Der Konzern sagte, rasche Gegenmaßnahmen hätten die Folgen höherer Treibstoffkosten und gestrichener Flüge verringert. Wizz Air verlegte betroffene Kapazitäten proaktiv in seine Kernmärkte und meldete zugleich zusätzliche Kapazitäten auf bestehenden und neuen Strecken. Nach Angaben des Unternehmens sieht es für die Hauptreisesaison im Sommer eine starke Nachfrageentwicklung.
Die Anhebung kommt damit nach einer Phase, in der geopolitische Störungen den Flugbetrieb der Branche belastet haben. Wizz Air setzt nun darauf, mit Kapazitätsverschiebungen, neuen Verbindungen und Sonderangeboten die Passagierzahlen im ersten Halbjahr des laufenden Geschäftsjahres zu stützen.

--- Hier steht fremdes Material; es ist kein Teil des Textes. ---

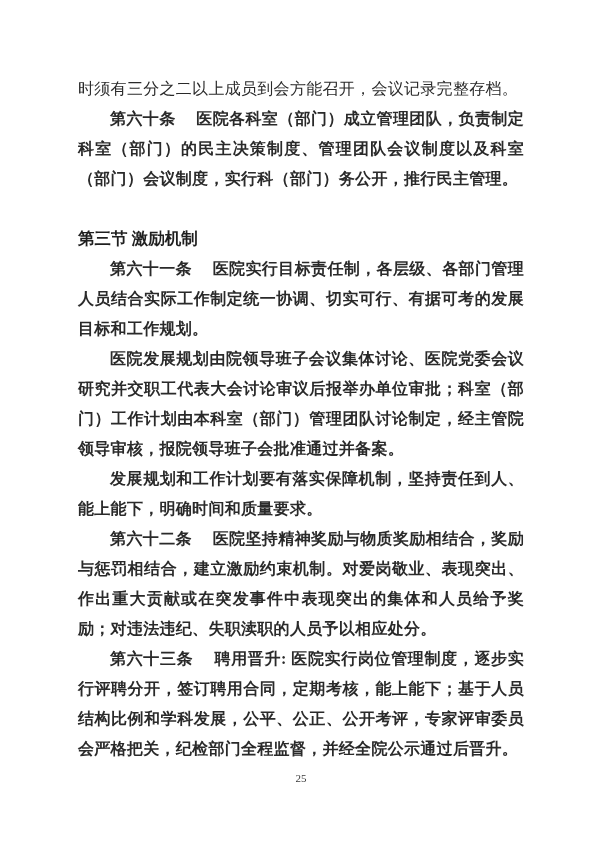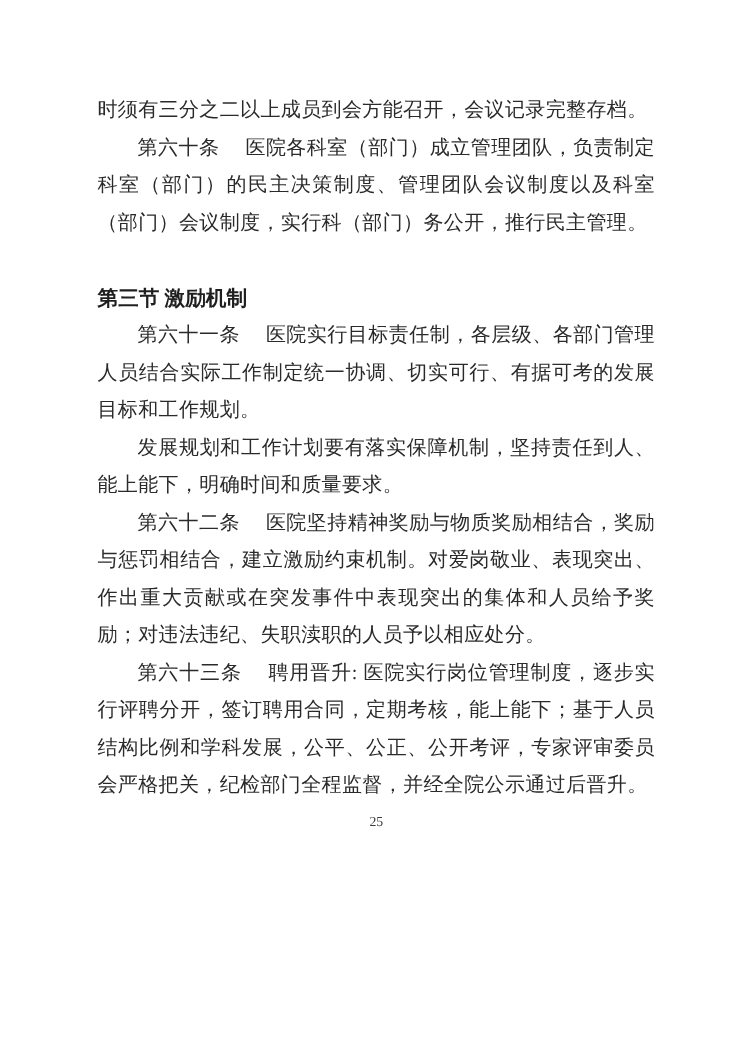--- a/index.html
+++ b/index.html
@@ -23,20 +23,21 @@
   }
   .body-text p {
     margin: 0;
     font-size: 16px;
     line-height: 30px;
     text-align: justify;
     letter-spacing: 0.3px;
   }
   p.indent {
     text-indent: 2em;
+    font-weight: bold;
   }
   h2.section-heading {
     margin: 30px 0 0 0;
     font-size: 16.5px;
     line-height: 30px;
     font-weight: bold;
     color: #1f1f1f;
   }
   .page-number {
     margin-top: 7px;
@@ -49,18 +50,19 @@
 </style>
 </head>
 <body>
 
 <div class="page">
   <div class="body-text">
     <p>时须有三分之二以上成员到会方能召开，会议记录完整存档。</p>
     <p class="indent">第六十条　 医院各科室（部门）成立管理团队，负责制定科室（部门）的民主决策制度、管理团队会议制度以及科室（部门）会议制度，实行科（部门）务公开，推行民主管理。</p>
     <h2 class="section-heading">第三节 激励机制</h2>
     <p class="indent">第六十一条　 医院实行目标责任制，各层级、各部门管理人员结合实际工作制定统一协调、切实可行、有据可考的发展目标和工作规划。</p>
+    <p class="indent">医院发展规划由院领导班子会议集体讨论、医院党委会议研究并交职工代表大会讨论审议后报举办单位审批；科室（部门）工作计划由本科室（部门）管理团队讨论制定，经主管院领导审核，报院领导班子会批准通过并备案。</p>
     <p class="indent">发展规划和工作计划要有落实保障机制，坚持责任到人、能上能下，明确时间和质量要求。</p>
     <p class="indent">第六十二条　 医院坚持精神奖励与物质奖励相结合，奖励与惩罚相结合，建立激励约束机制。对爱岗敬业、表现突出、作出重大贡献或在突发事件中表现突出的集体和人员给予奖励；对违法违纪、失职渎职的人员予以相应处分。</p>
     <p class="indent">第六十三条　 聘用晋升: 医院实行岗位管理制度，逐步实行评聘分开，签订聘用合同，定期考核，能上能下；基于人员结构比例和学科发展，公平、公正、公开考评，专家评审委员会严格把关，纪检部门全程监督，并经全院公示通过后晋升。</p>
   </div>
   <div class="page-number">25</div>
 </div>
 
 </body></html>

Die Frage ist damit nicht mehr, ob die Belastung im Frühjahr die Lage des Unternehmens dauerhaft verschlechtert hat. Entscheidend wird, ob die Nachfrage im Sommer und die geplanten Sonderangebote ausreichen, um die Bilanz nach der Warnung von Ende Februar zu stabilisieren. Wizz Air will die vollständigen Jahreszahlen am 11. Juni vorlegen.